The mathematical theology developed here depends on five key theorems.

1. Brouwer's fixed point theorem.
Ancient writers like Parmenides, Heracleitus and Plato identified a fundamental scientific problem: how can we say things that are always true about a Universe in continual motion? Over time it became accepted that the solution to this problem required reality to be divided into two: an unchanging foundation outside the Universe and the changing Universe itself. The unchanging foundation ultimately came to be identified with the Christian God, the outside creator and sustainer of the world.

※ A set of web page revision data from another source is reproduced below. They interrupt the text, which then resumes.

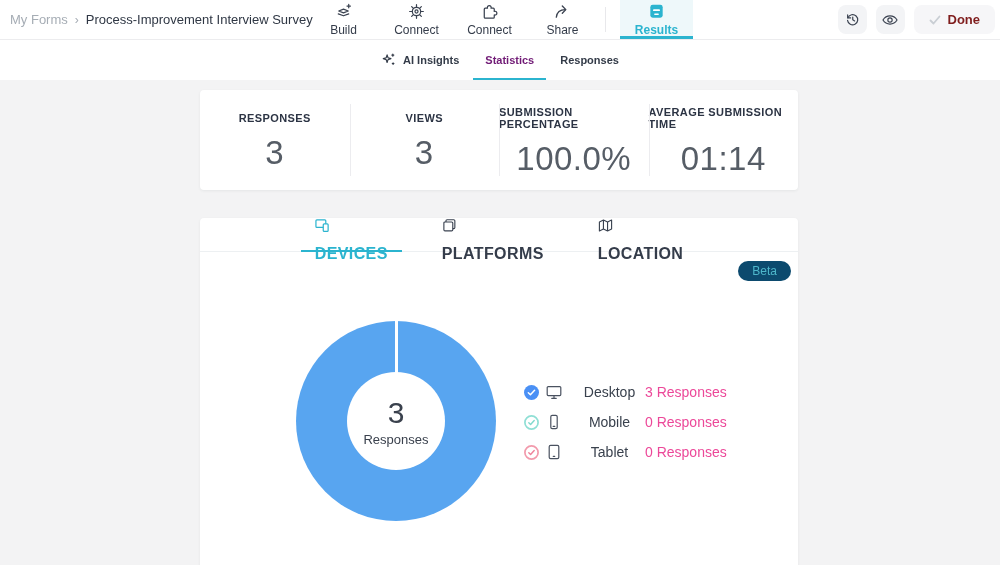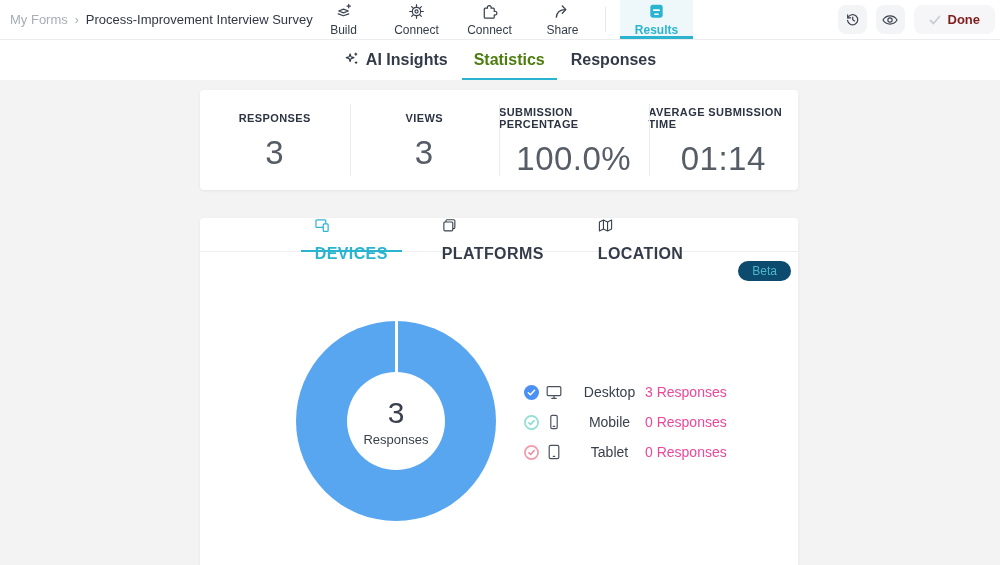"AI Insights" .subnav-item { font-size: 16px -> 11px }
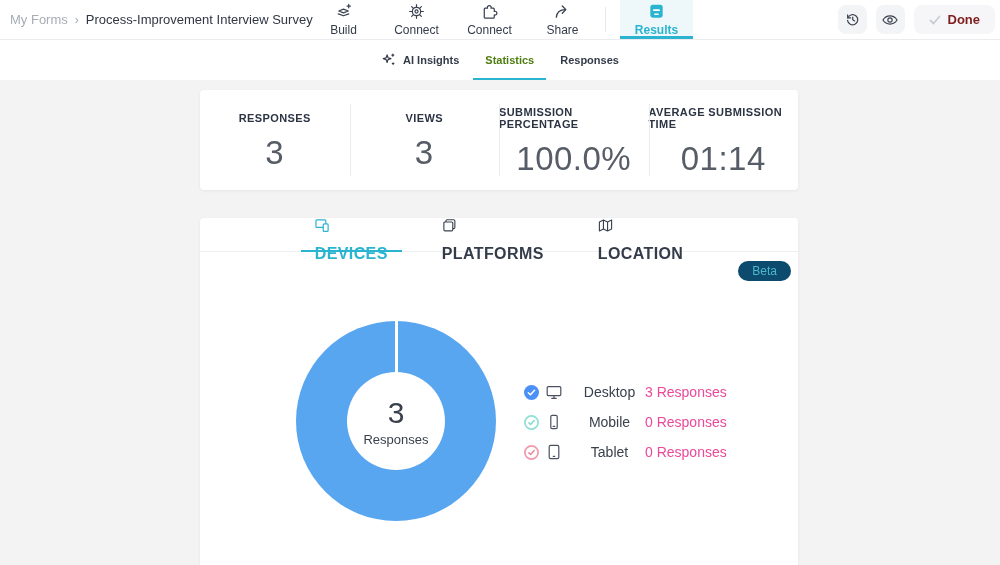"Statistics" .subnav-item.active { color: #4d7c0f -> #701a75 }
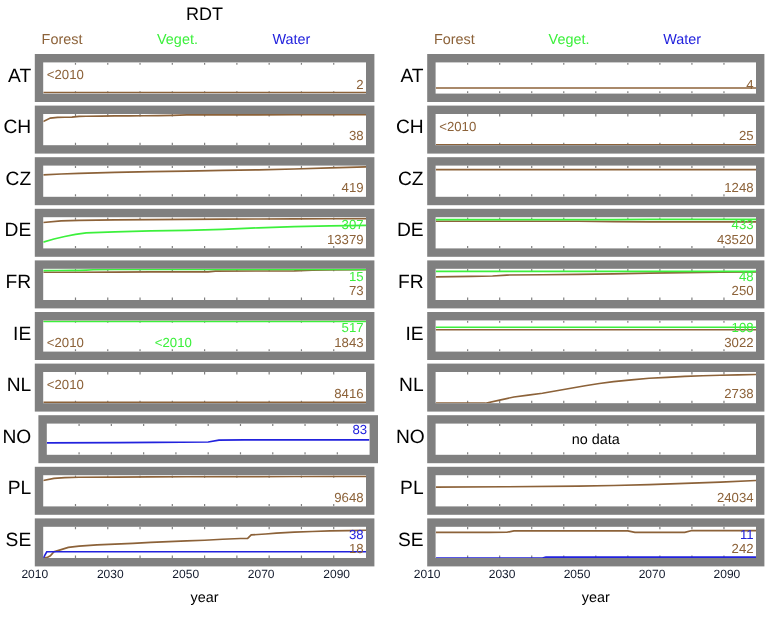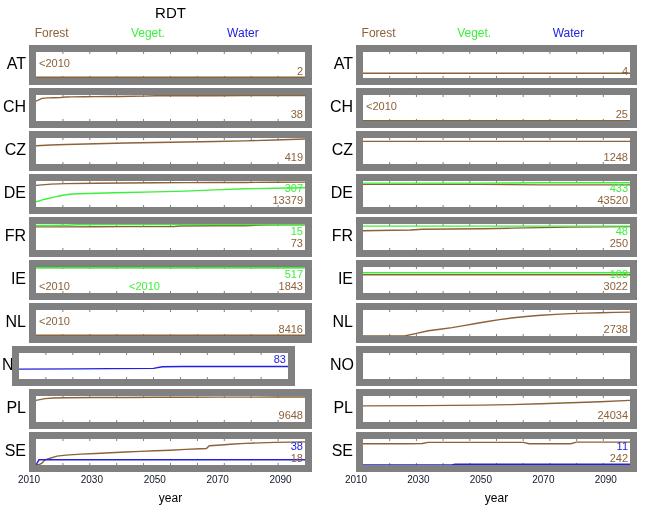"83" div.panel { left: 12px -> 32px }
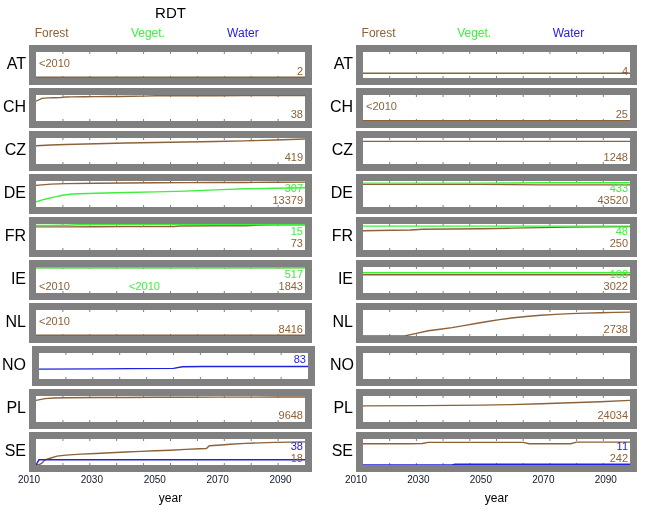"no data" div.nodata { html: none -> <div>no data</div> }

Modern fixed point theorems, on the other hand, show that dynamic systems naturally include fixed points which, although they do not move, are nevertheless part of the dynamics. Given this insight, the division of reality into fixed and variable parts is no longer necessary. In particular, mathematical theorems (eg fixed point theorems) are fixed points in the dynamics of the human mathematical community. Casti: Five Golden Rules,

2. Cantor's proof for the existence of transfinite numbers.
Cantor's theorem in set theory establishes the mathematical existence of the transfinite numbers which provide us with an unbounded formal space large enough to formulate a concept of God. Cantor's infinite numbers are generated in the same way as language strings together finite numbers of words to produce an infinite variety of texts. Cantor's theorem - Wikipedia, Set theory - Wikipedia, Transfinite numbers - Wikipedia, Nowak et al: The evolution of syntactic communication

3. Gödel's incompleteness theorems.
Gödel's theorems establish the limits of formal symbolic systems. David Hilbert proposed that all mathematical problems should have definite solution. Gödel showed that this was not necessarily the case. As a consequence, deterministic formal systems are surrounded by a halo of indeterminism. On the whole, the future is unpredictable, something we not only observe in everyday life, but a feature enshrined in the uncertainty principle of quantum mechanics. Kurt Goedel I: On formally undecidable propositions . . . Goedel, Gödel's incompleteness theorems - Wikipedia, Uncertainty principle - Wikipedia, Hilbert's problems - Wikipedia

4. Turing's theorem on incomputability.
David Hilbert thought that not only should all mathematical problems have a definite solute, but that there should also exist a definite formal process for arriving at each solution. Turing showed that this is not the case: there are problems that cannot be solved by any computer, no matter how powerful. On the other hand there is a countable infinity of soluble problems which form the fixed intelligible foundation of the world. Alan Turing: On computable numbers . . . , Davis: Computability and Unsolvability

5. The mathematical theory of communication.
Shannons theorems on communication explain why the Universe is a quantized and lay the foundation for the hypothesis that the Universe is a layered communication network. Claude E Shannon, Claude Shannon - Wikipedia

Given this mathematical background, the heart of the plan is to expand physical ideas from the world of particles and forces to the human domain. This expansion relies on the fact that some properties of the world are invariant with respect to complexity. Subatomic particles are simple compared to vast ordered sets of particles like a person, a planet or a galaxy. Yet everything in the Universe has something in common: everything is a part of the whole, interacting with other parts. The uniting element is communication. In order to reunite God and the World, we model both as a transfinite computer network.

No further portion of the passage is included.